GIVEN RECORDS:
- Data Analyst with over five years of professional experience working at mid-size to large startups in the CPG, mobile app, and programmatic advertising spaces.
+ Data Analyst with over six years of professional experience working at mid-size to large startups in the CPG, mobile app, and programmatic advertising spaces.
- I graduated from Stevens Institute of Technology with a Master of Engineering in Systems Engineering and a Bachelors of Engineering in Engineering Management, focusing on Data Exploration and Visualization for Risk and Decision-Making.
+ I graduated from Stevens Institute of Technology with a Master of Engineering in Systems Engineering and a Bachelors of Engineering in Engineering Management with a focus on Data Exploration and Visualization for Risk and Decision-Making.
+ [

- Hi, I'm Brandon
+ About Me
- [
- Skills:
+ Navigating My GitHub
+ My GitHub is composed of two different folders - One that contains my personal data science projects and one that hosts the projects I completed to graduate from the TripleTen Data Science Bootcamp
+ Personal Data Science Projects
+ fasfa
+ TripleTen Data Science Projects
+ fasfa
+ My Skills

* * *

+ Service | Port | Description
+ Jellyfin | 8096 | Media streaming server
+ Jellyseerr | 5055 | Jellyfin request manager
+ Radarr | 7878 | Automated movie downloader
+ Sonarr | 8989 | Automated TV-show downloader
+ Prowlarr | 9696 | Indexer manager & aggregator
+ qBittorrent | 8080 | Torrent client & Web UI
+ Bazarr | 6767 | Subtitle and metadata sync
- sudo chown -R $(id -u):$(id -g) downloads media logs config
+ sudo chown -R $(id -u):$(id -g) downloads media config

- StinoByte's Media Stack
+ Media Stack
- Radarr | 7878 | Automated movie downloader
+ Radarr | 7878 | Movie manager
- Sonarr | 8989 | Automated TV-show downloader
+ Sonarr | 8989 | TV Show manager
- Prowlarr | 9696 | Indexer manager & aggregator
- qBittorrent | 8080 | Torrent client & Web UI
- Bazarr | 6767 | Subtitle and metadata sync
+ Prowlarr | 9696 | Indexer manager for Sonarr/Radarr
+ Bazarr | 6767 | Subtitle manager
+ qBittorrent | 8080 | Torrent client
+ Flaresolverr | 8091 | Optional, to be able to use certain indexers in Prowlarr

---

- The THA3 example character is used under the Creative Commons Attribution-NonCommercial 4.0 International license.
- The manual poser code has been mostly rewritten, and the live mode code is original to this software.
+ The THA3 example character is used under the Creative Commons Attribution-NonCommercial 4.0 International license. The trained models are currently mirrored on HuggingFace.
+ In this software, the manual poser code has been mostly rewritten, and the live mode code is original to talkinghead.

GOAL OF THE EXERCISE: Go through the listing above. Show each line where the word "Risk" is found.

TASK SOLUTION:
- I graduated from Stevens Institute of Technology with a Master of Engineering in Systems Engineering and a Bachelors of Engineering in Engineering Management, focusing on Data Exploration and Visualization for Risk and Decision-Making.
+ I graduated from Stevens Institute of Technology with a Master of Engineering in Systems Engineering and a Bachelors of Engineering in Engineering Management with a focus on Data Exploration and Visualization for Risk and Decision-Making.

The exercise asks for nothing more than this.